───── Data listing

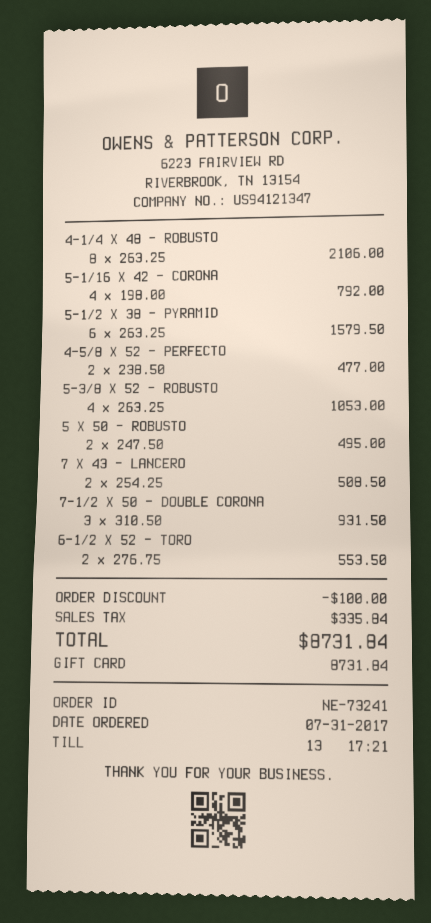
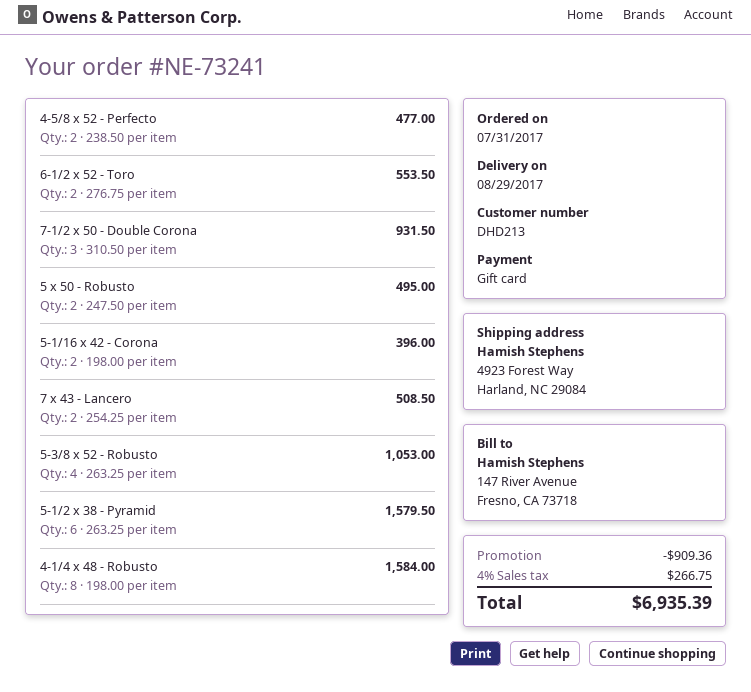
4-1/4 X 48 - ROBUSTO: 8 x 263.25 = 2106.00 -> 8 x 198.00 = 1584.00
5-1/16 X 42 - CORONA: 4 x 198.00 = 792.00 -> 2 x 198.00 = 396.00
discount: 100.00 -> 909.36
tax: 335.84 -> 266.75
total: 8731.84 -> 6935.39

──────────

Problem to solve: Your answer is to contain exactly the lines from the one holding "5-1/16 X 42" to the end of the entries, with no other line.

Written answer:
5-1/16 X 42 - CORONA: 4 x 198.00 = 792.00 -> 2 x 198.00 = 396.00
discount: 100.00 -> 909.36
tax: 335.84 -> 266.75
total: 8731.84 -> 6935.39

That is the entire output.